Voici le texte du communiqué:

« Les Etats de Grenade, d’Antigua et Barbuda, de Saint Kitts and Nevis, et de Sainte-Lucie ont décidé de retirer leur reconnaissance de la pseudo « rasd ».

Ces différentes décisions ont été officiellement précisées dans des communiqués conjoints sanctionnant les visites respectives, sur Très Hautes Instructions de Sa Majesté le Roi Mohammed VI, que Dieu L’assiste, de M. Taïb Fassi Fihri, ministre des Affaires Etrangères et de la Coopération, dans les quatre Etats de la région des Caraïbes du 9 au 13 août 2010.

Ces quatre annonces publiques ont suivi le récent retrait de reconnaissance décidé par Dominique lors de la visite officielle au Maroc de son Premier ministre et Ministre des Affaires Etrangères, M. Roosevelt Skerritt, les 23 et 24 juillet dernier.

Ce mouvement de retrait de la reconnaissance de la pseudo « rasd » s’inscrit dans le cadre de la volonté sincère des pays de la région d’encourager le processus de négociation en cours, mené sous les auspices des Nations Unies pour parvenir à une solution politique négociée du différend régional sur le Sahara marocain.

Il procède, également, du souhait des cinq pays d’inaugurer avec le Royaume du Maroc une page nouvelle de leurs relations bilatérales, basée sur le respect mutuel et l’écoute réciproque entre les Etats et l’amitié et la coopération mutuellement bénéfique entre les peuples.

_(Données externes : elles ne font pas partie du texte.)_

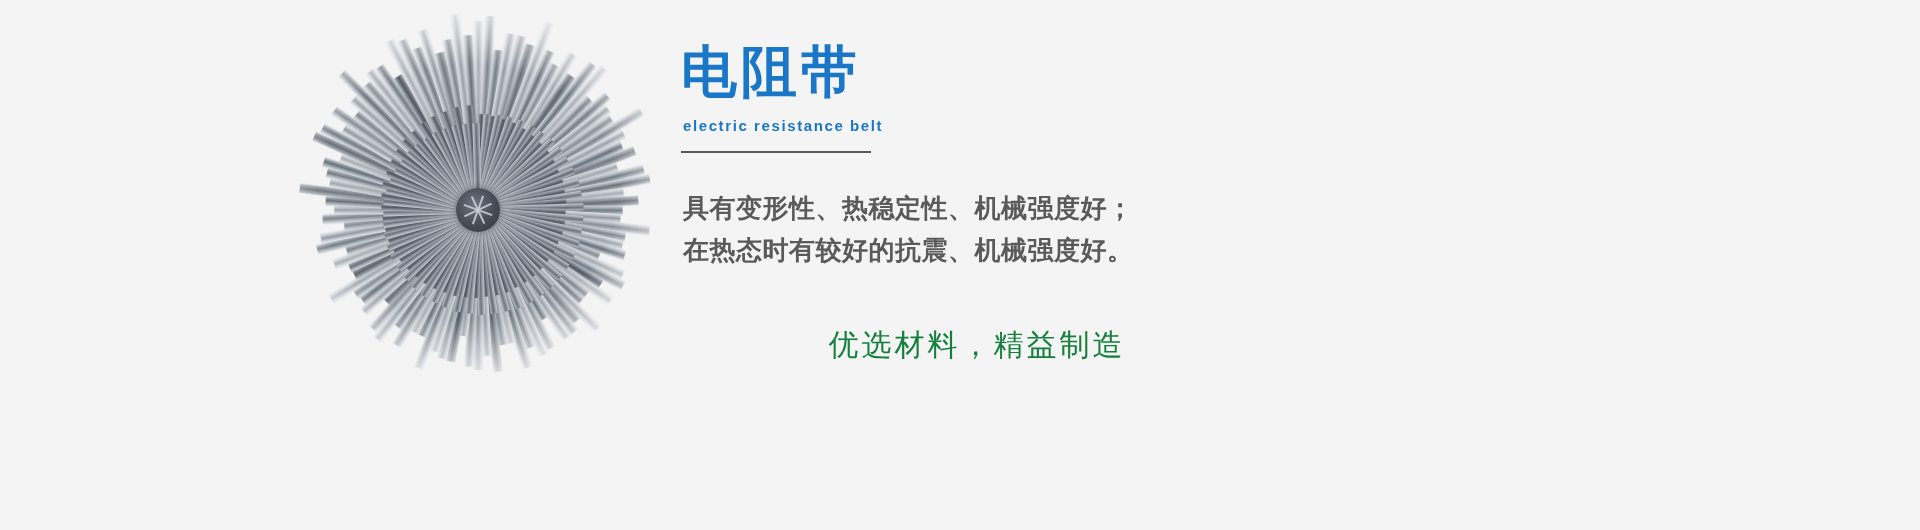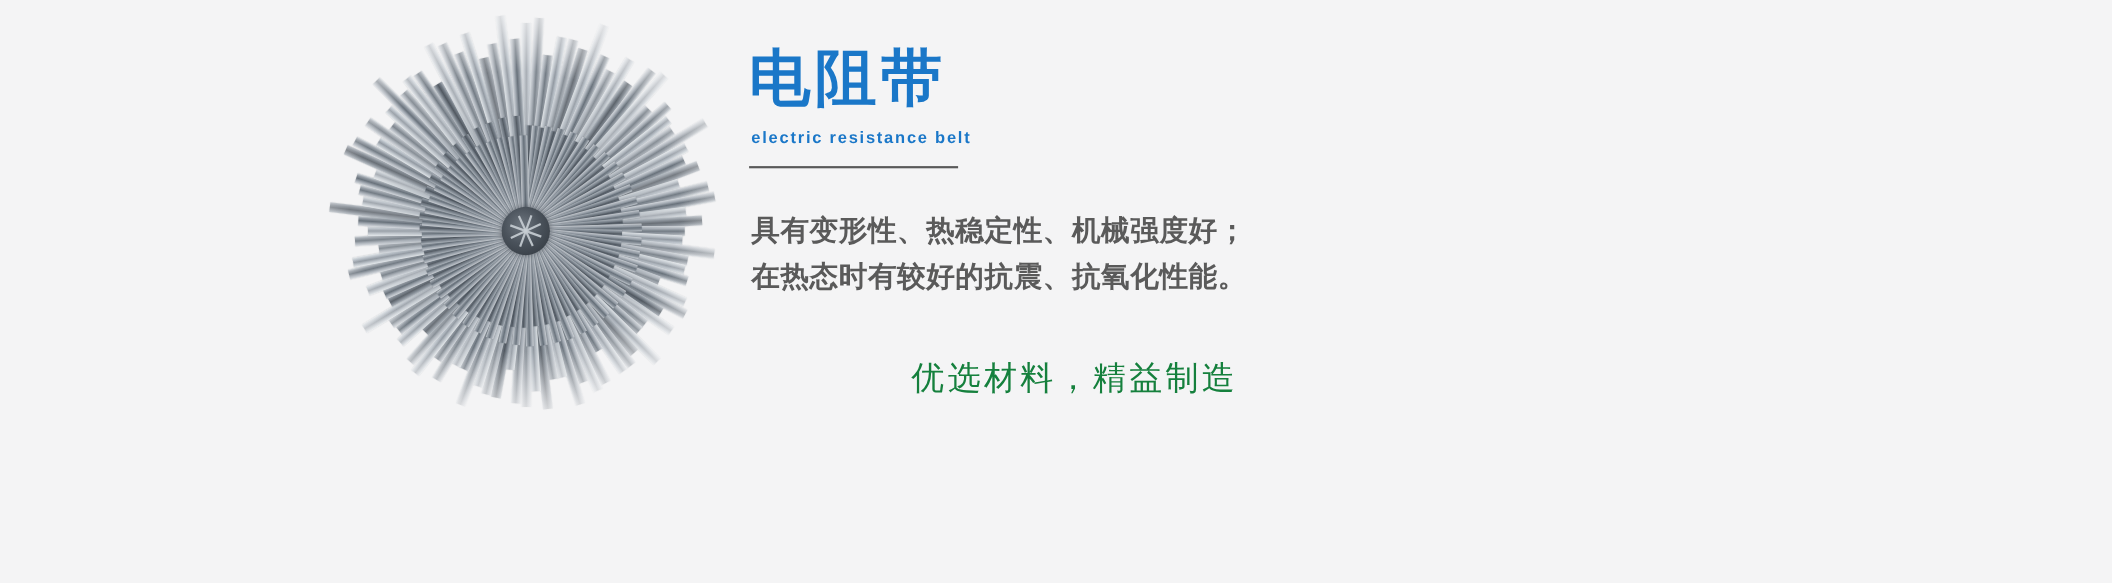--- a/index.html
+++ b/index.html
@@ -91,7 +91,7 @@
     font-size:26px; line-height:42px;
     color:#5a5a5a; font-weight:600;
     letter-spacing:.5px;
-    font-family:Liberation Sans, sans-serif;
+    font-family:Liberation Serif, serif;
   }
   .desc div { white-space:nowrap; }
 

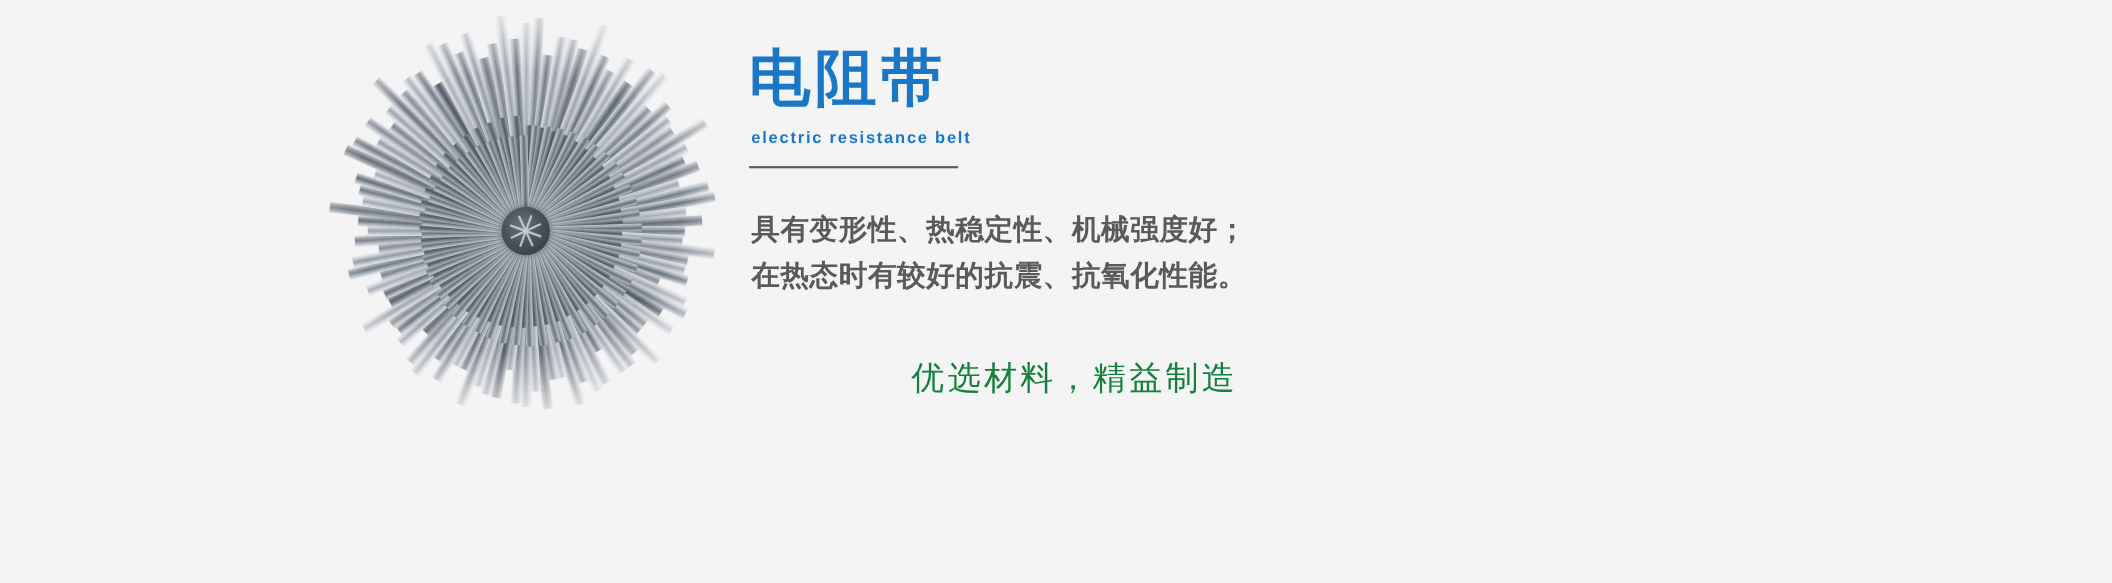--- a/index.html
+++ b/index.html
@@ -349,7 +349,7 @@
 
     <div class="desc">
       <div>具有变形性、热稳定性、机械强度好；</div>
-      <div>在热态时有较好的抗震、抗氧化性能。</div>
+      <div>在热态时有较好的抗震、机械强度好。</div>
     </div>
 
     <div class="slogan-block">

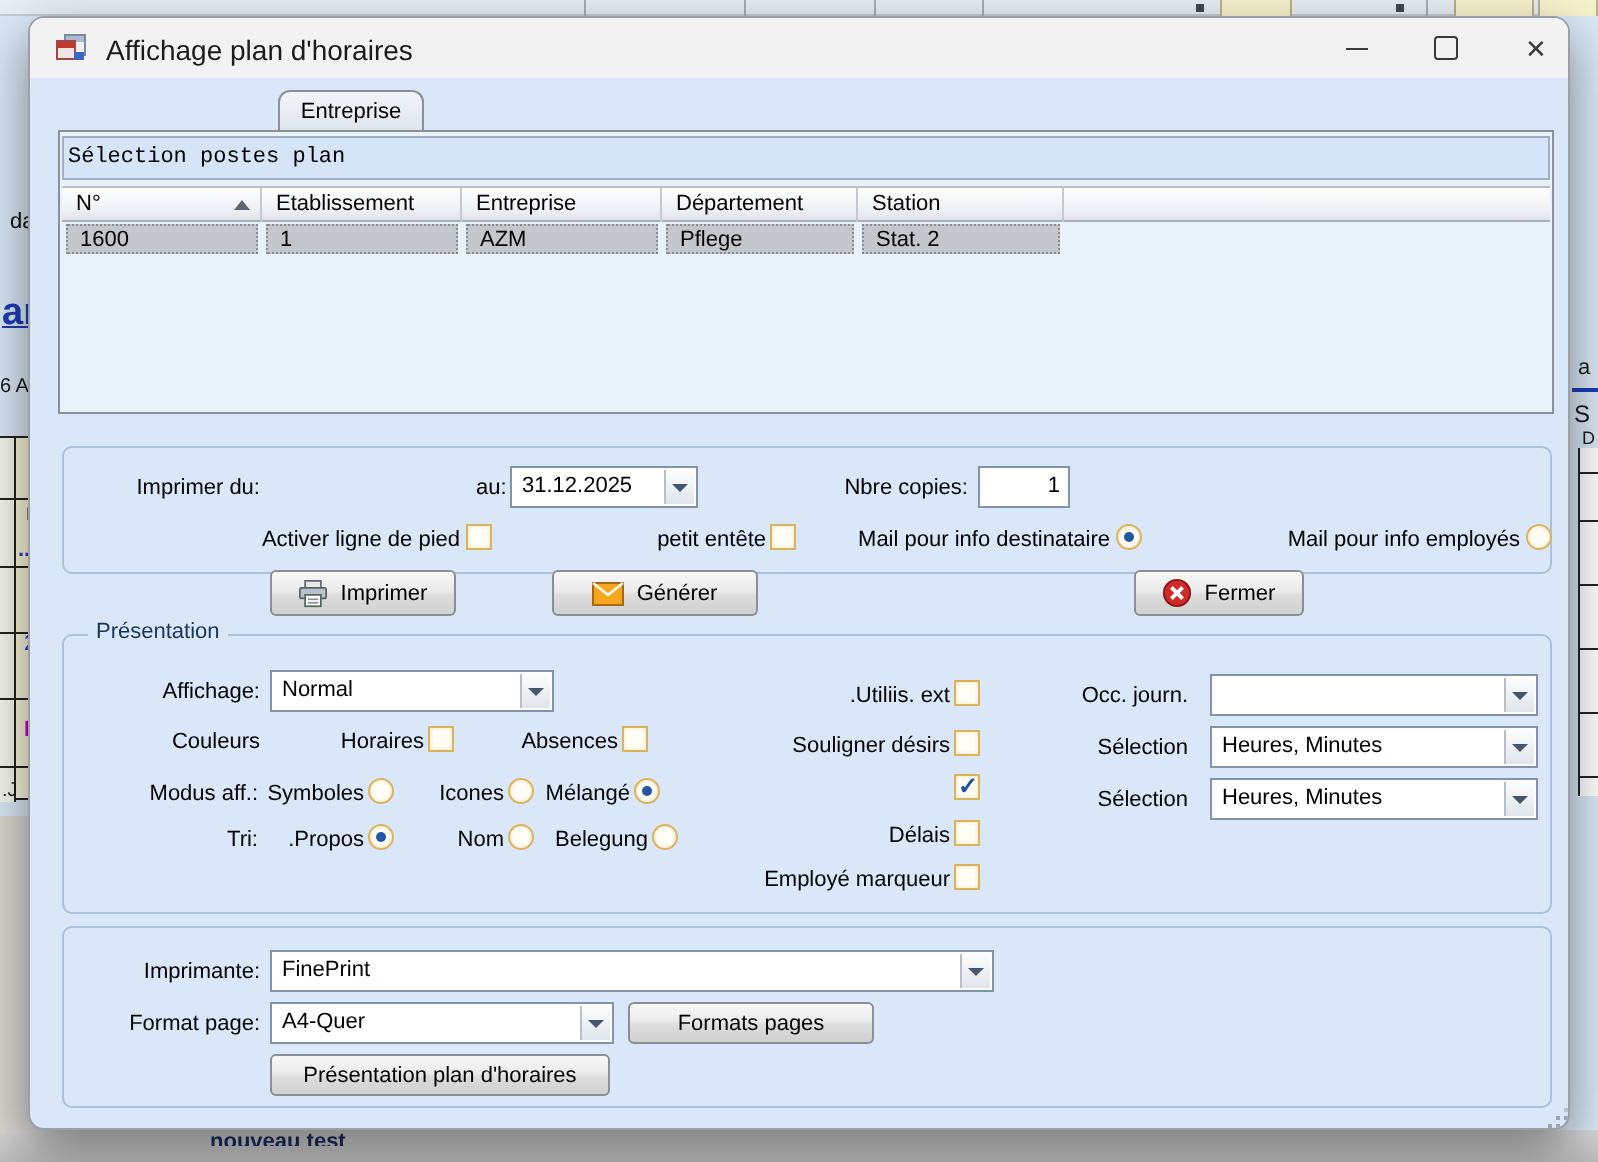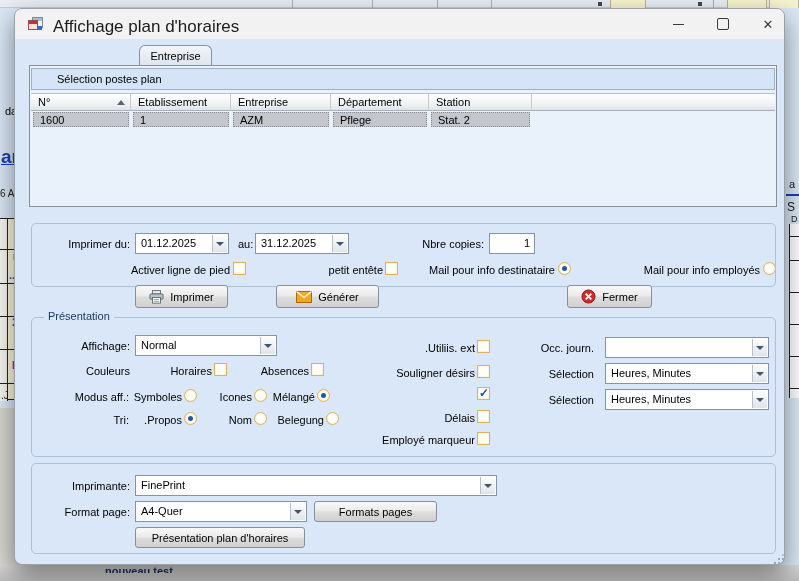--- a/index.html
+++ b/index.html
@@ -40,7 +40,7 @@
             border-radius:8px; box-shadow:0 10px 26px rgba(0,0,0,.45); overflow:hidden; }
   .titlebar { left:0; top:0; width:100%; height:30px; background:#f2f2f2; }
   .title-icon { left:12px; top:7px; width:16px; height:16px; }
-  .title-text { left:38px; top:8px; font-size:17px; color:#1b1b1b; white-space:nowrap; }
+  .title-text { left:38px; top:8px; font-size:14px; color:#1b1b1b; white-space:nowrap; }
   .wbtn { top:3px; width:34px; height:24px; display:flex; align-items:center; justify-content:center; }
   .wmin::after { content:""; display:block; width:11px; height:1px; background:#3a3a3a; }
   .wmax::after { content:""; display:block; width:10px; height:10px; border:1px solid #3a3a3a; border-radius:2px; }

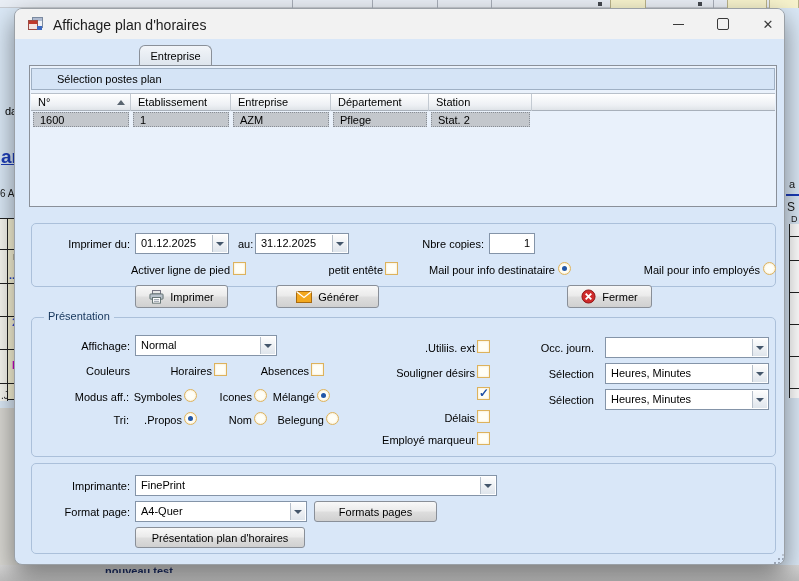--- a/index.html
+++ b/index.html
@@ -52,7 +52,7 @@
   .tab-active { left:21px; top:32px; width:101px; height:25px; z-index:3; background:linear-gradient(#ffffff,#edf3fa); }
   .tab-idle   { left:124px; top:36px; width:73px; height:21px; background:linear-gradient(#f2f5f9,#dde4ec); }
   .pnl { left:14px; top:56px; width:748px; height:142px; background:#e9f1fb; border:1px solid #8a9099; z-index:2; }
-  .selbar { left:1px; top:2px; width:744px; height:22px; background:#d5e4f6; border:1px solid #9fb0c4; font-size:11px; padding:4px 0 0 25px; color:#000; }
+  .selbar { left:1px; top:2px; width:744px; height:22px; background:#d5e4f6; border:1px solid #9fb0c4; font-size:11px; padding:4px 0 0 2px; color:#000;font-family:Liberation Mono, monospace; }
   .ghead { left:1px; top:27px; width:744px; height:18px; background:linear-gradient(#ffffff,#edf0f4 70%,#dfe3e8); border-top:1px solid #b8c0ca; border-bottom:1px solid #a8b0ba; }
   .gcell { top:0; height:17px; border-right:1px solid #c3cad2; font-size:11px; padding:2px 0 0 7px; color:#000; }
   .sort-up { left:86px; top:6px; width:0; height:0; border:4px solid transparent; border-bottom:5px solid #5a6570; border-top:none; }

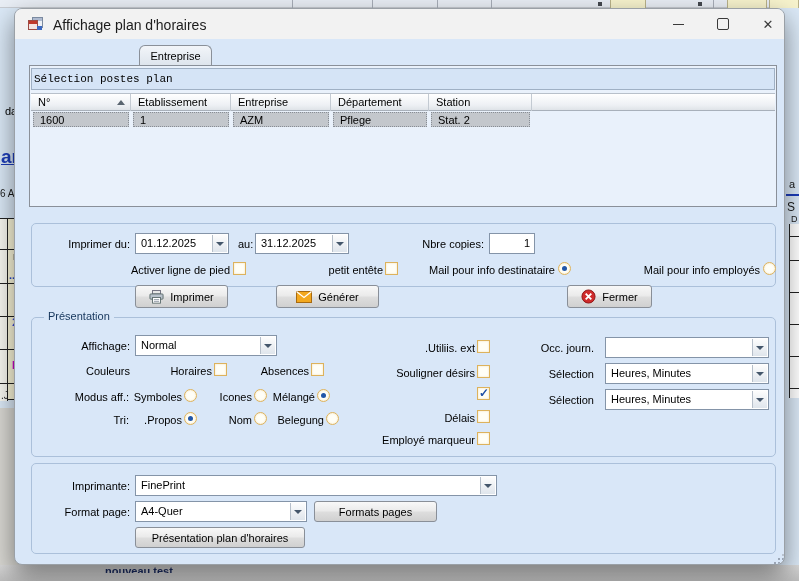--- a/index.html
+++ b/index.html
@@ -190,10 +190,6 @@
 
     <div class="abs gp gp1">
       <div class="abs lb ra" style="left:18px;top:13px;width:80px">Imprimer du:</div>
-      <div class="abs cmb" style="left:103px;top:9px;width:94px;height:21px">
-        <span class="v">01.12.2025</span>
-        <span class="ar"></span>
-      </div>
       <div class="abs lb" style="left:206px;top:13px">au:</div>
       <div class="abs cmb" style="left:223px;top:9px;width:94px;height:21px">
         <span class="v">31.12.2025</span>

A cet égard, leur excellence les Premiers ministres de Grenade, d’Antigua et Barbuda, de Saint Kitts and Nevis, de Sainte-Lucie et auparavant de Dominique ont tous exprimé leur reconnaissance à Sa Majesté le Roi Mohammed VI pour le signal ainsi manifesté à l’endroit de leur région et pour les clarifications apportées sur la Question Nationale.

Enfin, le Royaume du Maroc et les cinq pays concernés des Caraïbes ont décidé d’entretenir un contact étroit sur les questions à la fois bilatérales et multilatérales d’intérêt commun ».